1.5 mg/L = 0.0015 g/L

mols F = 0.0015 g/atomic mass F = ? and that is mols/L so = ? M = approx 8E-5 mols/L but that is an estimate.

In 1E6 L there will be approx 8E-5 mols/L x 1E6 L = approx ? mols F.

You will need 1/2 that mols CaF2 since CaF2 contains 2 mols F for every mols CaF2. Then g CaF2 = mols CaF2 x molar mass CaF2.

To find the molarity of fluoride ion in the water, we need to calculate the moles of fluoride ion per liter of water.

a) Molarity (M) is defined as moles of solute per liter of solution.

Given: Fluoride ion concentration = 1.5 mg/L.

We first need to convert the given concentration from mg/L to moles/L. The molar mass of fluoride ion (F-) is 18.998 g/mol.

1.5 mg/L * (1 g / 1000 mg) * (1 mol / 18.998 g) = 0.079 mol/L

Therefore, the molarity of fluoride ion in the water is 0.079 M.

b) To find the mass of calcium fluoride present, we need to calculate the moles of calcium fluoride based on the molar ratio between fluoride ion (F-) and calcium fluoride (CaF2).

From the balanced chemical equation for the dissociation of calcium fluoride:
CaF2 -> Ca2+ + 2F-

We see that for every 1 mole of CaF2, we get 2 moles of F- ions.

Given: Volume of water = 1.00 x 10^6 L.

Number of moles of F- ions = Molarity * Volume = 0.079 mol/L * 1.00 x 10^6 L = 7.90 x 10^4 mol.

From the molar ratio, we know that 1 mole of CaF2 produces 2 moles of F- ions.

Therefore, the moles of CaF2 present in the water = (7.90 x 10^4 mol) / 2 = 3.95 x 10^4 mol.

The molar mass of CaF2 is 78.074 g/mol (40.08 g/mol for Ca + 2 * 18.998 g/mol for F).

Mass of calcium fluoride = moles * molar mass = (3.95 x 10^4 mol) * (78.074 g/mol) = 3.08 x 10^6 g.

Therefore, there are 3.08 x 10^6 grams of calcium fluoride present in 1.00 x 10^6 L of water.

To find the answers to both parts of the question, we will need to use some basic concepts of stoichiometry and molarity.

a) To find the molarity of fluoride ion in the water, we need to know the chemical formula of fluoride ion.
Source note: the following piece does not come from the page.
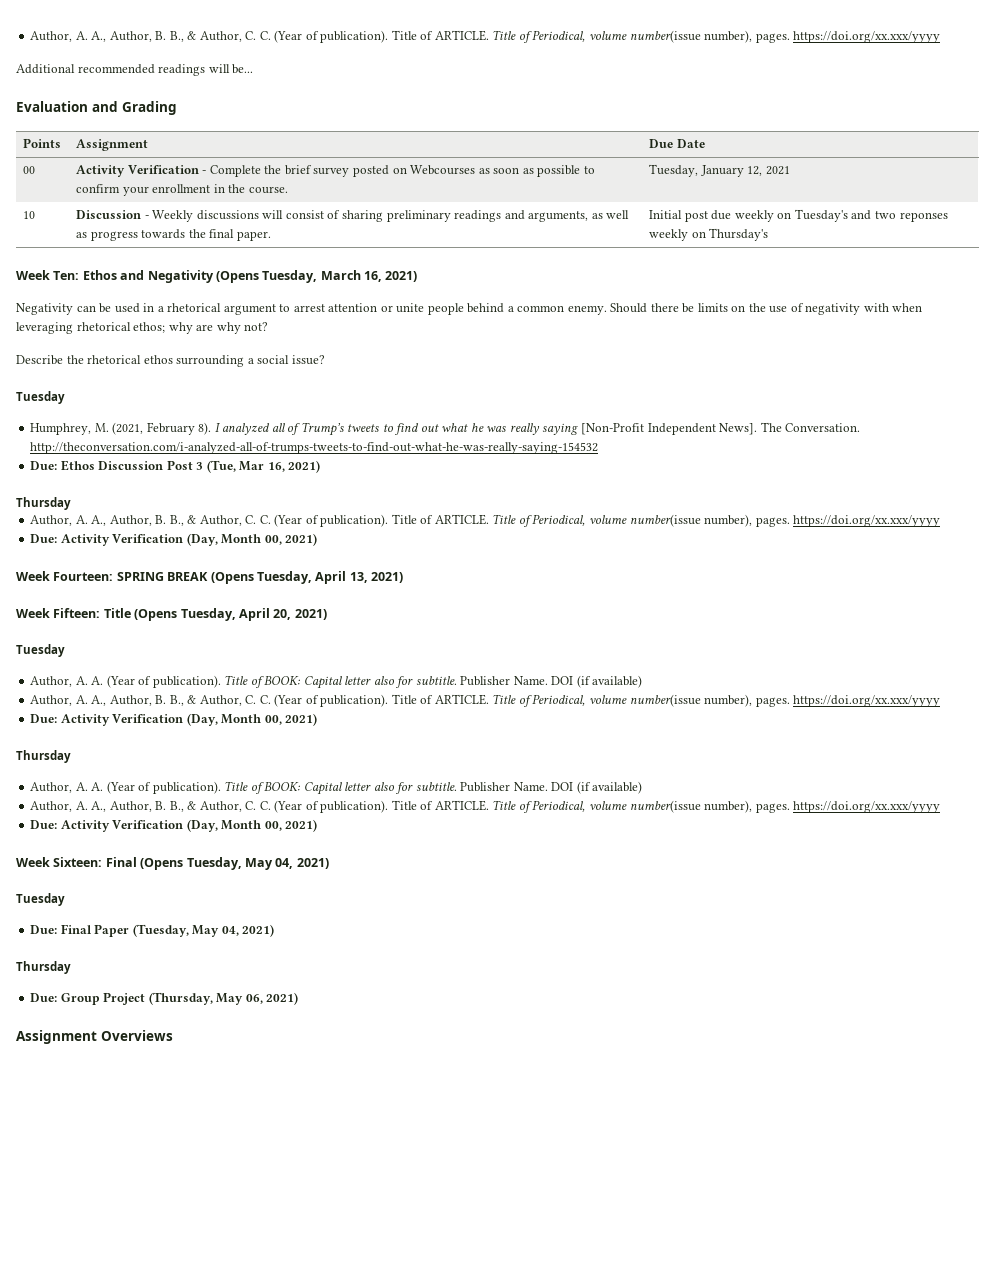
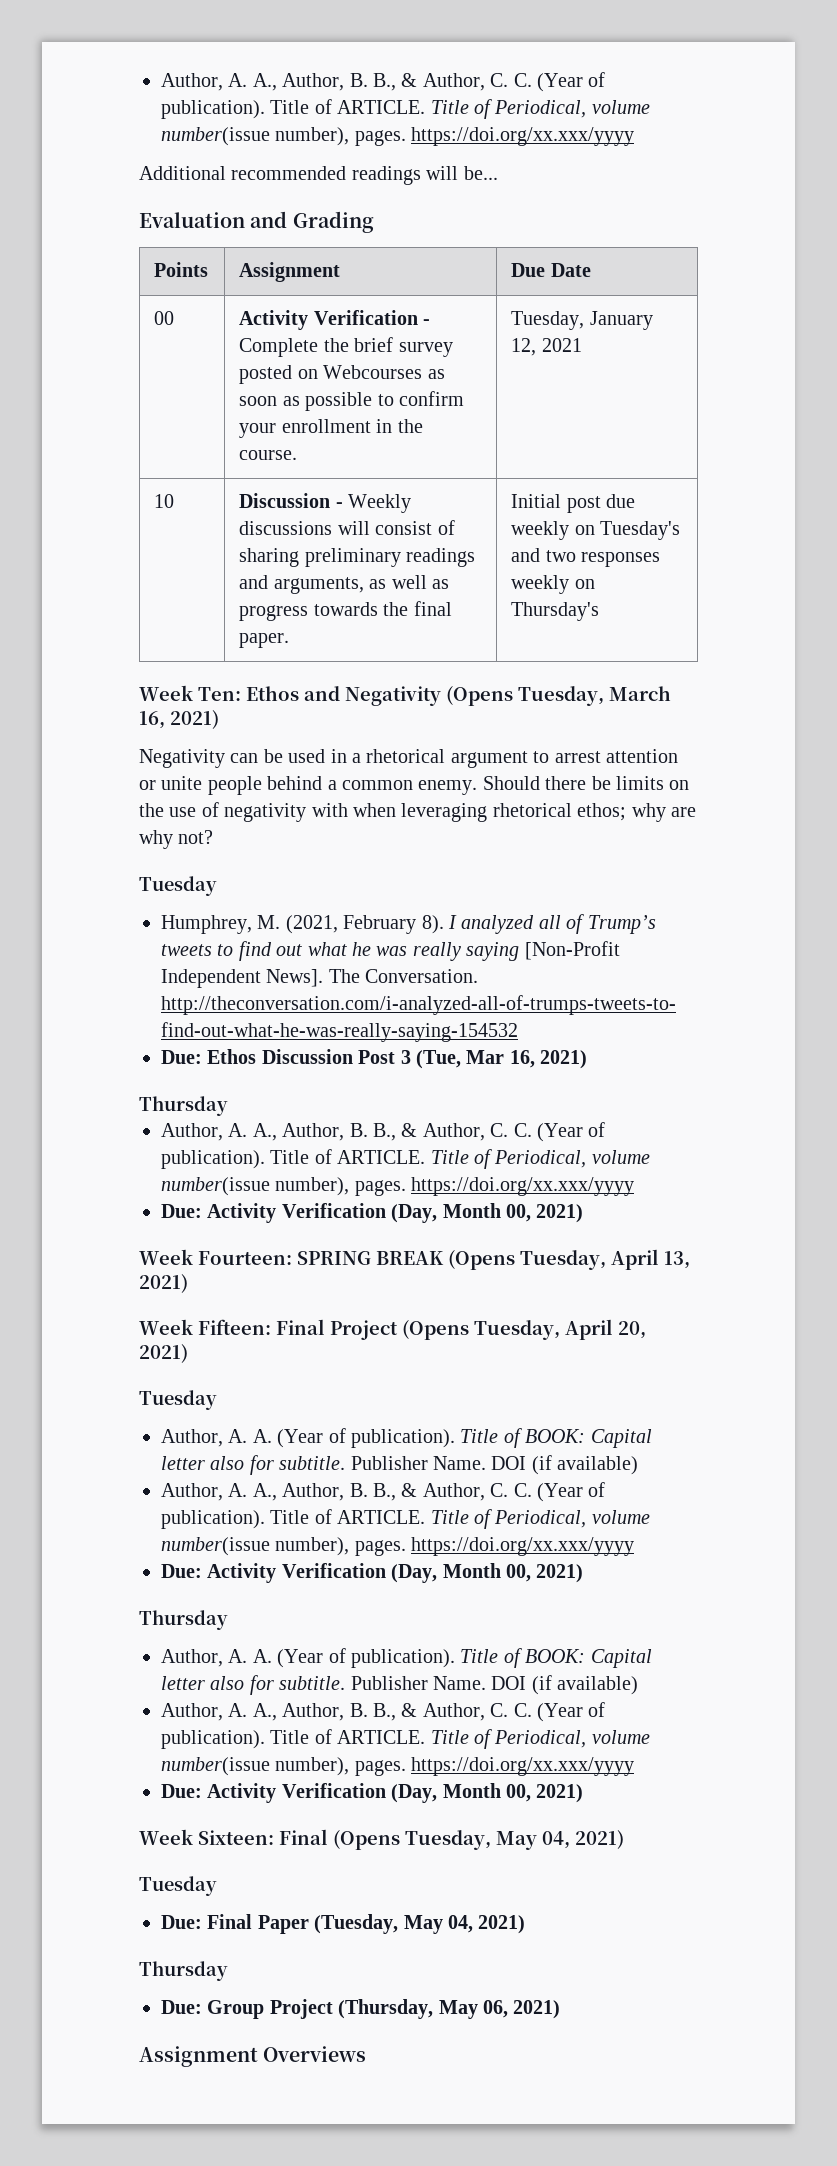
[899,212,948,222] reponses -> [581,552,661,567] responses
[16,355,325,367] // Describe the rhetorical ethos surrounding a social issue? -> (214, 837) none
[103,608,131,618] Title -> [276,1319,398,1340] Final Project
Fluoride ion is denoted as F-. It means that it carries a single negative charge.

The molarity (M) of a solution is defined as the moles of solute divided by the liters of solution. In this case, the solute is the fluoride ion (F-) and the solution is the water (H2O).

To convert the given amount of fluoride ion (1.5 mg F-/L H2O) into moles, we need to know the molar mass of fluoride, which is 18.9984 g/mol.

First, convert the given amount from milligrams to grams:
1.5 mg = 0.0015 g

Now, use the molar mass to convert grams of fluoride ion (F-) to moles:
0.0015 g F- × (1 mol F-/18.9984 g F-) = 7.501 x 10^-5 mol F-

Finally, divide the moles of fluoride ion by the liters of water to find the molarity:
Molarity = 7.501 x 10^-5 mol F-/1 L = 7.501 x 10^-5 M

Therefore, the molarity of fluoride ion in this water is 7.501 x 10^-5 M.

b) To find the mass of calcium fluoride present in 1.00 x 10^6 L of water, we will need to use the stoichiometry between calcium fluoride and fluoride ion.

The chemical formula of calcium fluoride is CaF2. It means that one formula unit of calcium fluoride contains two fluoride ions (F-).

First, we need to calculate the moles of fluoride ion in 1.00 x 10^6 L of water using the molarity we calculated earlier (7.501 x 10^-5 M):
Moles of fluoride ions = Molarity × Volume
Moles of fluoride ions = 7.501 x 10^-5 mol F-/L × 1.00 x 10^6 L = 75.01 mol F-

Since each formula unit of calcium fluoride contains two fluoride ions, we can convert the moles of fluoride ions to moles of calcium fluoride by dividing by 2:
Moles of calcium fluoride = 75.01 mol F-/2 = 37.51 mol CaF2

Now, use the molar mass of calcium fluoride to convert moles to grams:
Molar mass of CaF2 = 40.08 g/mol (for Ca) + 18.9984 g/mol (for F) × 2 = 78.08 g/mol
Mass of calcium fluoride = 37.51 mol CaF2 × 78.08 g/mol = 2,926.6 g

Therefore, the mass of calcium fluoride present in 1.00 x 10^6 L of water is 2,926.6 grams.